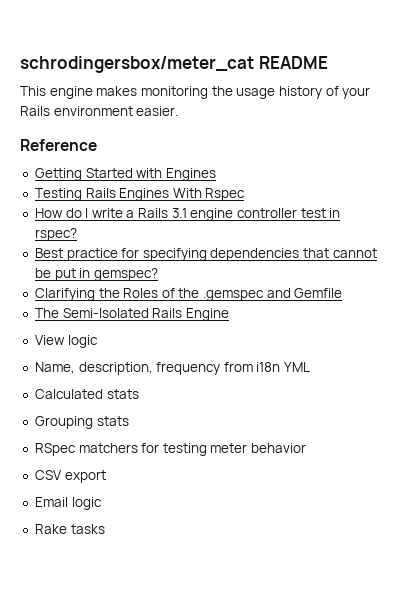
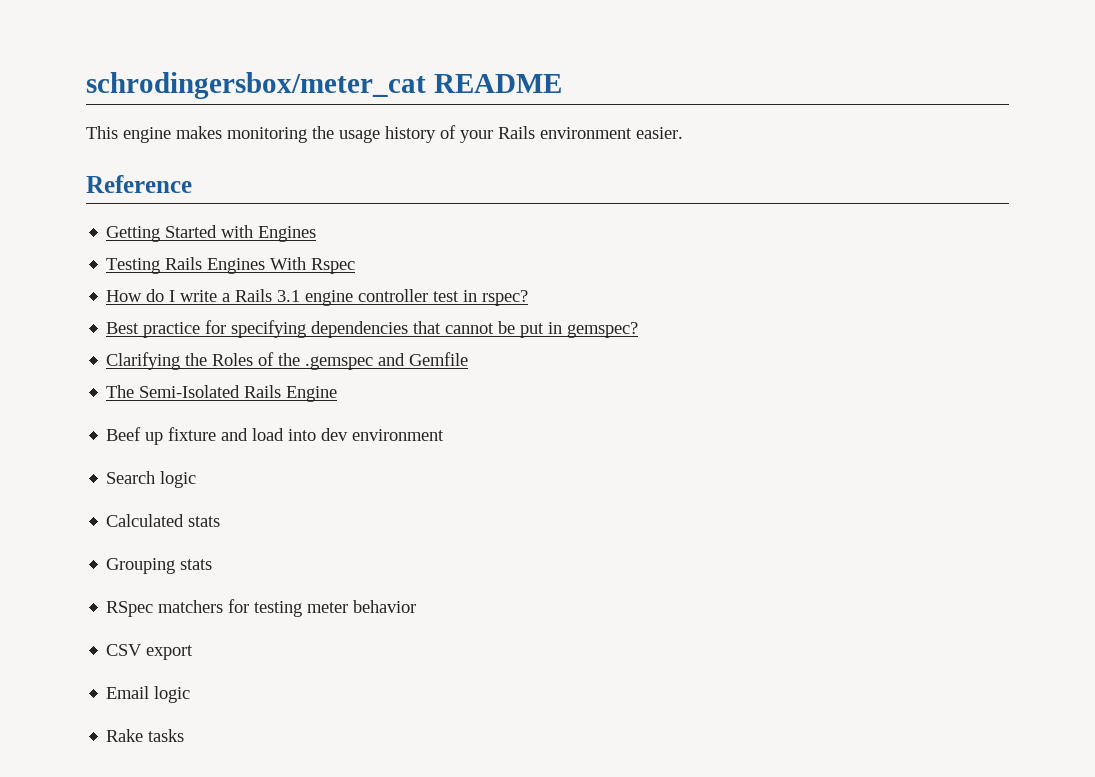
- View logic
- Name, description, frequency from i18n YML
+ Beef up fixture and load into dev environment
+ Search logic

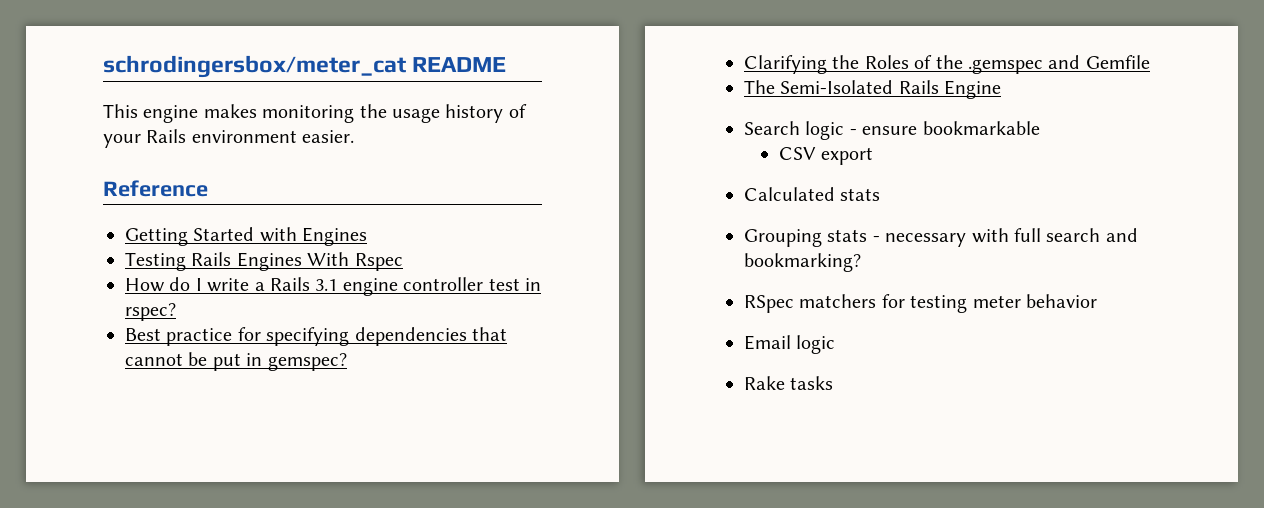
- Beef up fixture and load into dev environment
- Search logic
+ Search logic - ensure bookmarkable
+ CSV export
  Calculated stats
- Grouping stats
+ Grouping stats - necessary with full search and bookmarking?
- CSV export

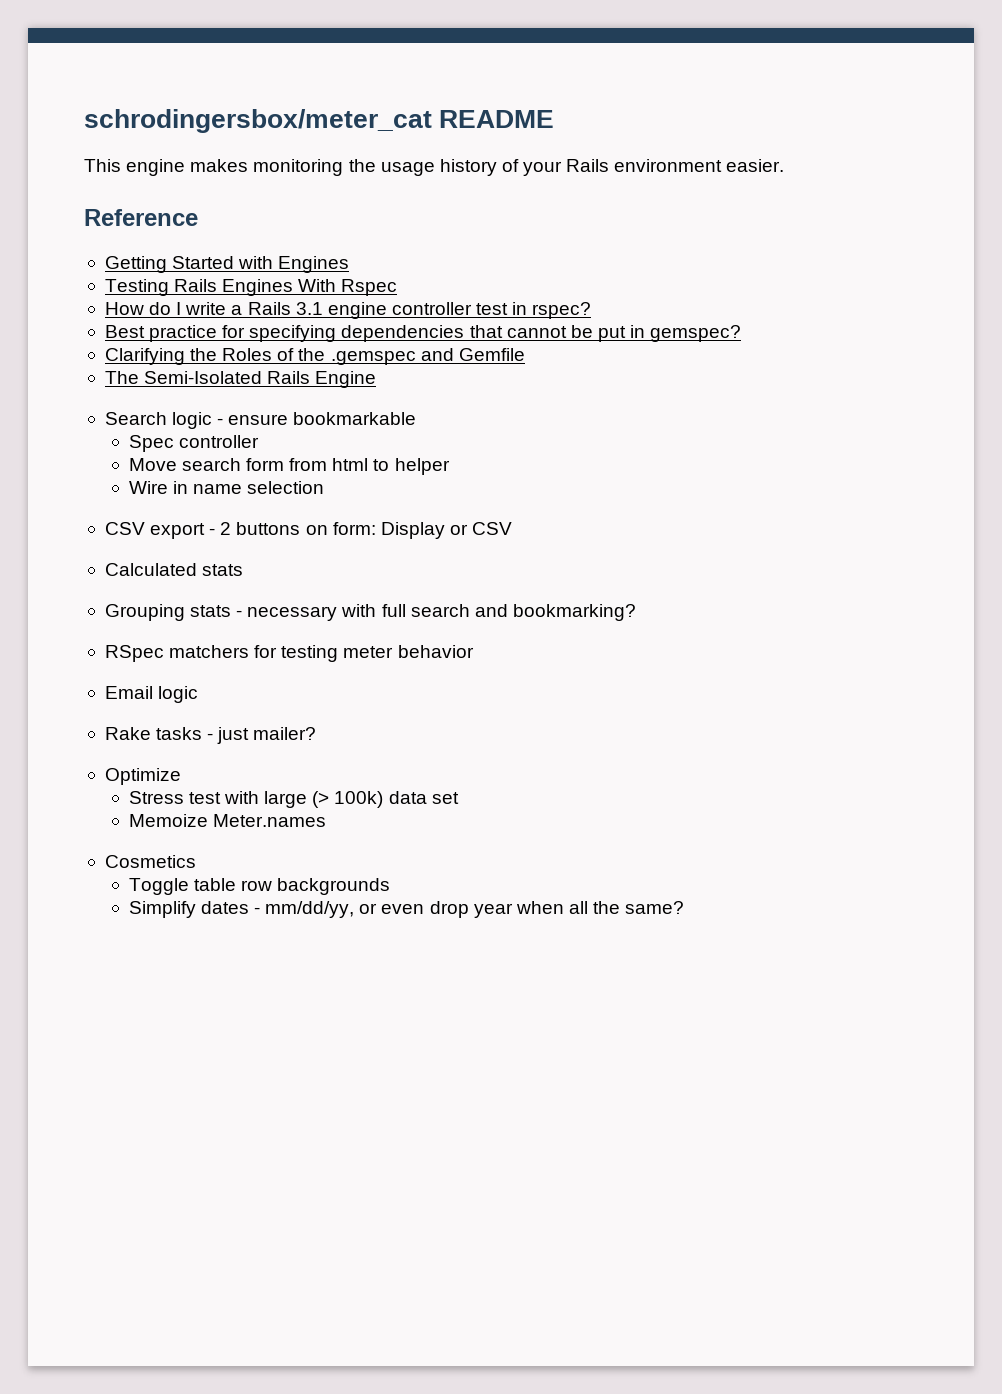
- CSV export
+ Spec controller
+ Move search form from html to helper
+ Wire in name selection
+ CSV export - 2 buttons on form: Display or CSV
- Rake tasks
+ Rake tasks - just mailer?
+ Optimize
+ Stress test with large (> 100k) data set
+ Memoize Meter.names
+ Cosmetics
+ Toggle table row backgrounds
+ Simplify dates - mm/dd/yy, or even drop year when all the same?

* THE PROBLEM
Leave the pictures out, and print every line of the listing exactly as written.

* REPLY
- View logic
- Name, description, frequency from i18n YML
+ Beef up fixture and load into dev environment
+ Search logic

- Beef up fixture and load into dev environment
- Search logic
+ Search logic - ensure bookmarkable
+ CSV export
  Calculated stats
- Grouping stats
+ Grouping stats - necessary with full search and bookmarking?
- CSV export

- CSV export
+ Spec controller
+ Move search form from html to helper
+ Wire in name selection
+ CSV export - 2 buttons on form: Display or CSV
- Rake tasks
+ Rake tasks - just mailer?
+ Optimize
+ Stress test with large (> 100k) data set
+ Memoize Meter.names
+ Cosmetics
+ Toggle table row backgrounds
+ Simplify dates - mm/dd/yy, or even drop year when all the same?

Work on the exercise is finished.